The Canadian Press obtained a declassified version of Plunkett’s top secret November 2011 evaluation Friday under the Access to Information Act.

Plunkett retired last December and the Conservative government recently scrapped her office, saying it would save money and eliminate duplication.

As inspector general, she served as the public safety minister’s eyes and ears on the intelligence service for eight years. She had a staff of eight and a budget of about $1 million.

In her report, Plunkett says her office performs the unique role of identifying issues and recommending corrective actions before they become public controversies that undermine trust.

“This is not work done elsewhere in government on your behalf,” says the report.

“At this time, it is the only independent, impartial resource available to the minister to support his responsibility and accountability for an organization which works in secret but has been given highly intrusive powers.”

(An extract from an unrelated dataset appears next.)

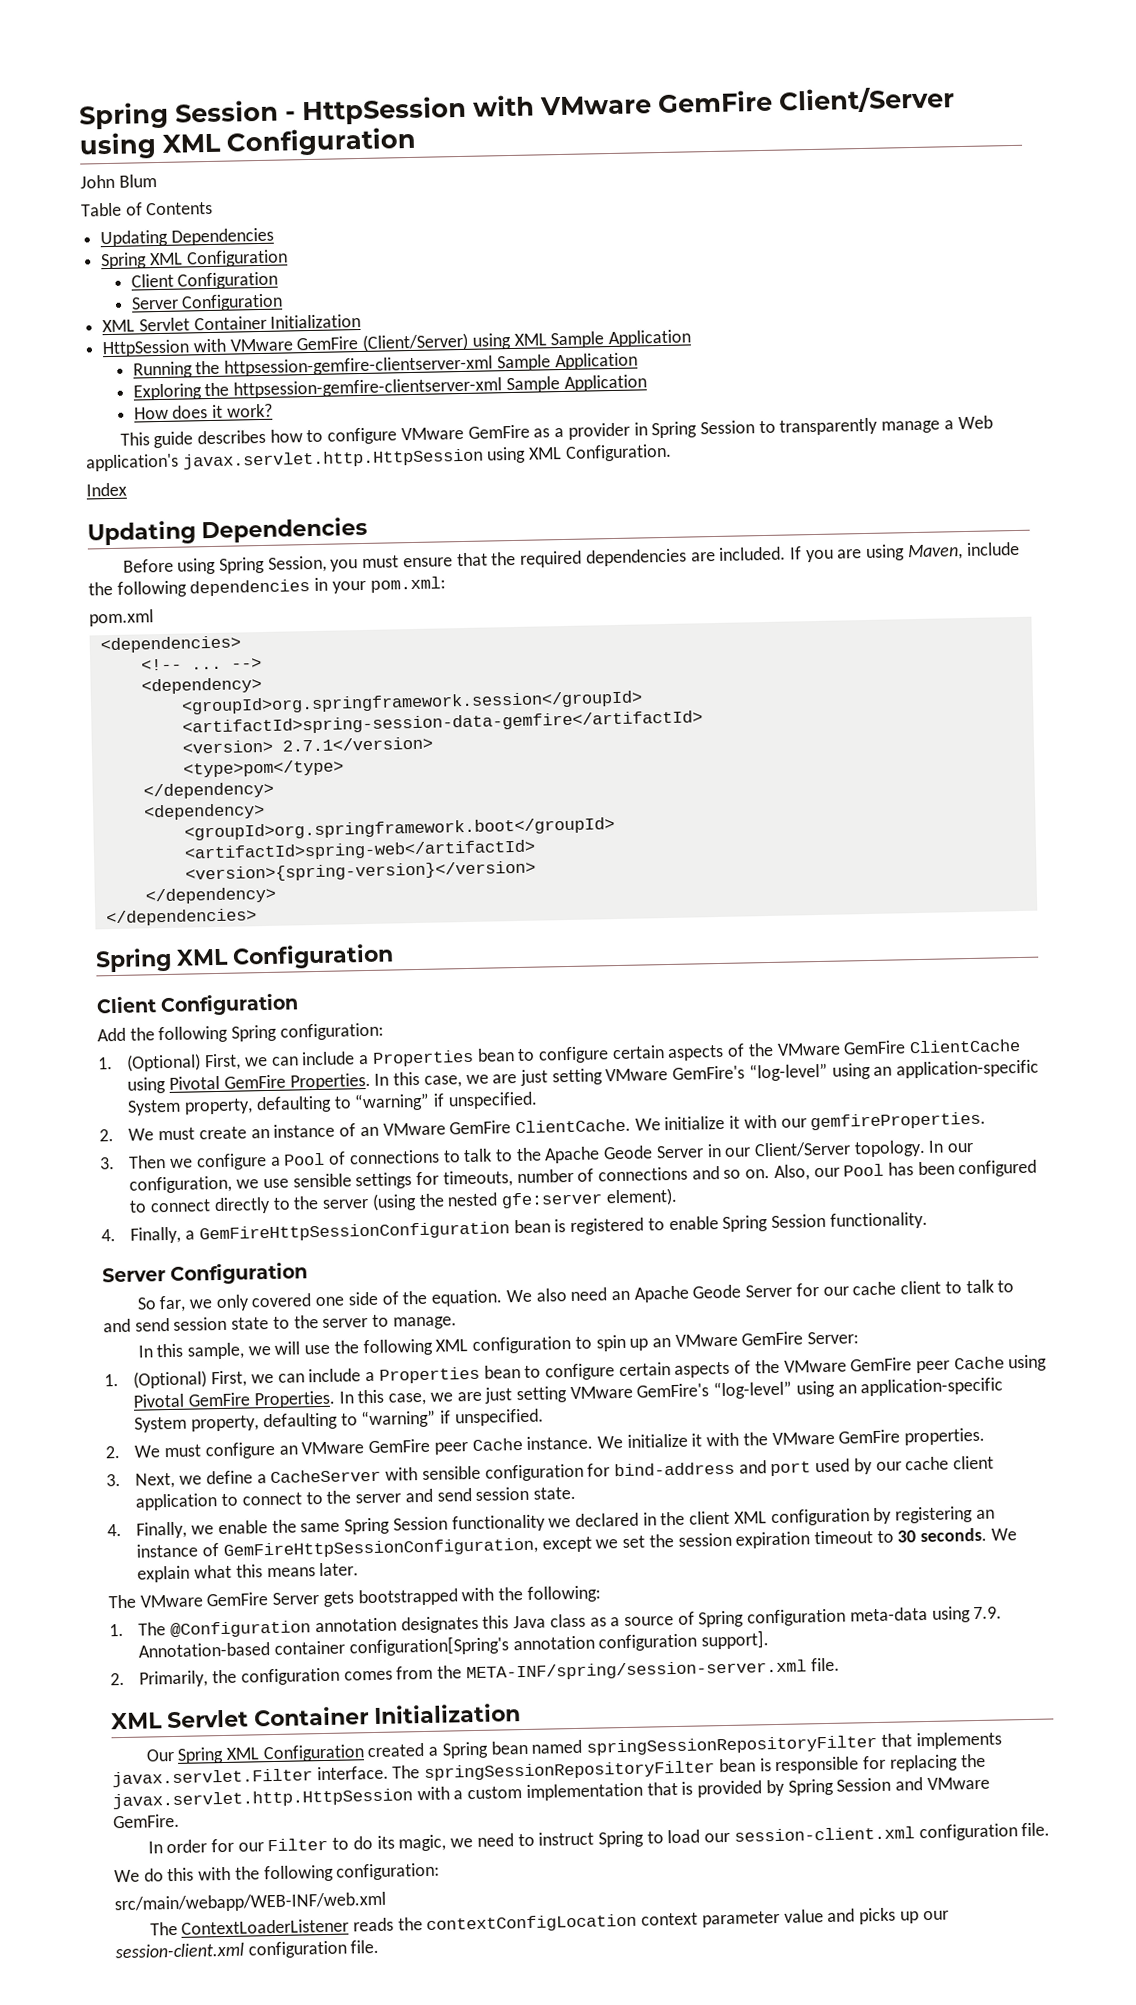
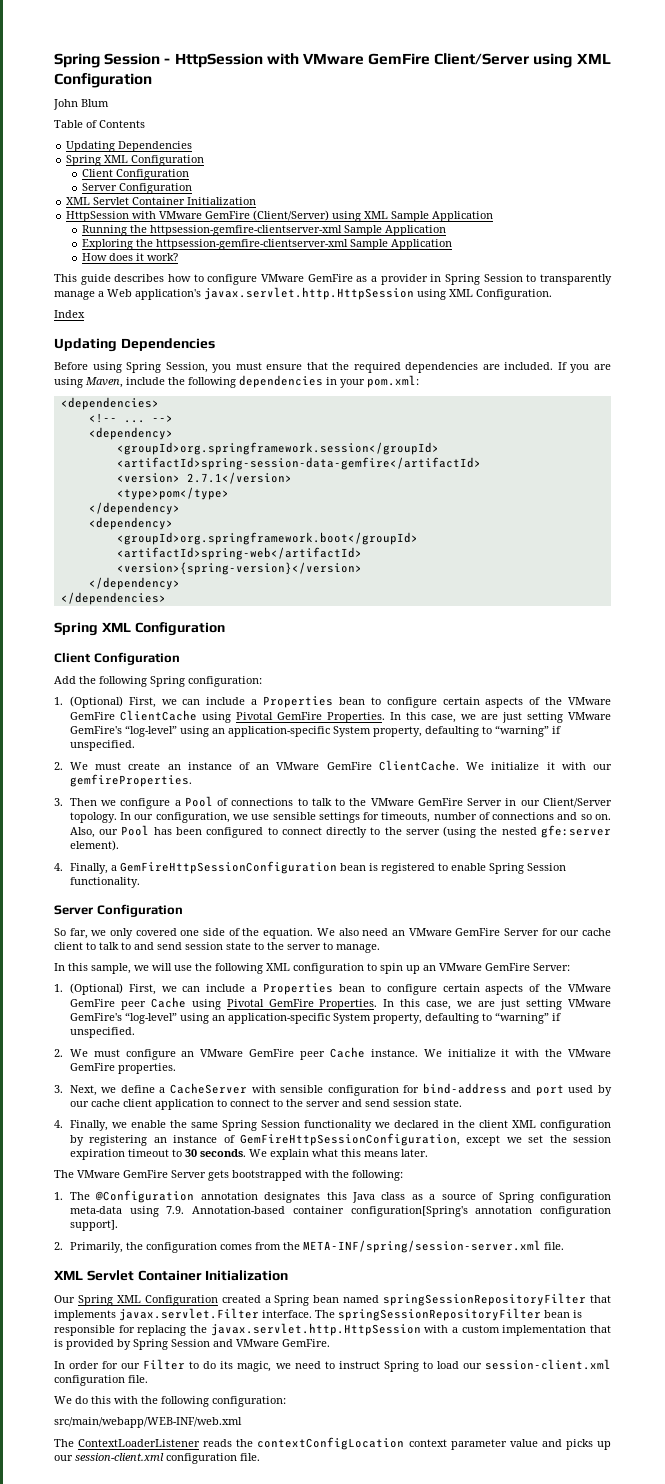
- pom.xml
- 3. Then we configure a Pool of connections to talk to the Apache Geode Server in our Client/Server topology.
+ 3. Then we configure a Pool of connections to talk to the VMware GemFire Server in our Client/Server topology.
- We also need an Apache Geode Server for our cache client to talk to and send session state to the server to manage.
+ We also need an VMware GemFire Server for our cache client to talk to and send session state to the server to manage.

The report also says the inspector general’s office worked to eliminate “any possible overlap” with the Security Intelligence Review Committee, the other federally appointed body that keeps an eye on CSIS.

Overall, Plunkett concluded CSIS had not strayed outside the law, contravened ministerial direction or exercised its powers “unreasonably or unnecessarily” in 2010-11.

However, she was advised of at least 19 instances of CSIS’s failure to comply with its own policies. The precise number was stripped out of the document for security reasons.

She also found “numerous inaccuracies” in reporting by the spy service.

“These numbers do concern me and should concern the service,” Plunkett says.

Once errors are introduced into CSIS databanks, they can lead to decisions based on inaccurate information by both the spy agency and its partners.

“When errors of this nature do come to light, they have a highly detrimental effect on the service’s credibility with Canadians, the judicial system and with other intelligence agencies,” says the report.

“Intelligence is a very important but also a very powerful weapon. Safeguards against its abuse are essential.”

The greatest strengths of an intelligence organization must be its accuracy in reporting and information management — the ability “to know what they know,” Plunkett adds.

“Based on my eight years of experience as inspector general, I cannot state with confidence that this is the current situation for CSIS,” the report says.

“I fear that if issues of non-compliance with policy and the rate of errors are not addressed and continue to grow, the reputation and effectiveness of the service may suffer.”

Plunkett’s office, which is in the process of shutting down, did not respond to an interview request.

CSIS did not make its director, Dick Fadden, available for questions Friday.

CSIS spokeswoman Tahera Mufti said the spy service “has appropriately addressed the concerns raised in the report,” but she provided no details.

Julie Carmichael, a spokeswoman for Public Safety Minister Vic Toews, said he was unavailable.

In an email, Carmichael reiterated the government’s position that — despite Plunkett’s comments on the value of her office — having both the inspector general and the Security Intelligence Review Committee meant “duplicative oversight” of CSIS.

The inspector general’s duties will be merged into the review committee, preserving “all of the oversight and accountability over CSIS” while reducing administrative costs, she said. The minister’s department will play “a greater role” in providing advice on intelligence matters, she added.

However, Carmichael did not explain how the review committee would absorb the inspector general’s functions or how it would fulfil these duties. The review committee’s latest planning report, recently tabled in Parliament, indicates that its staff and budget will not increase.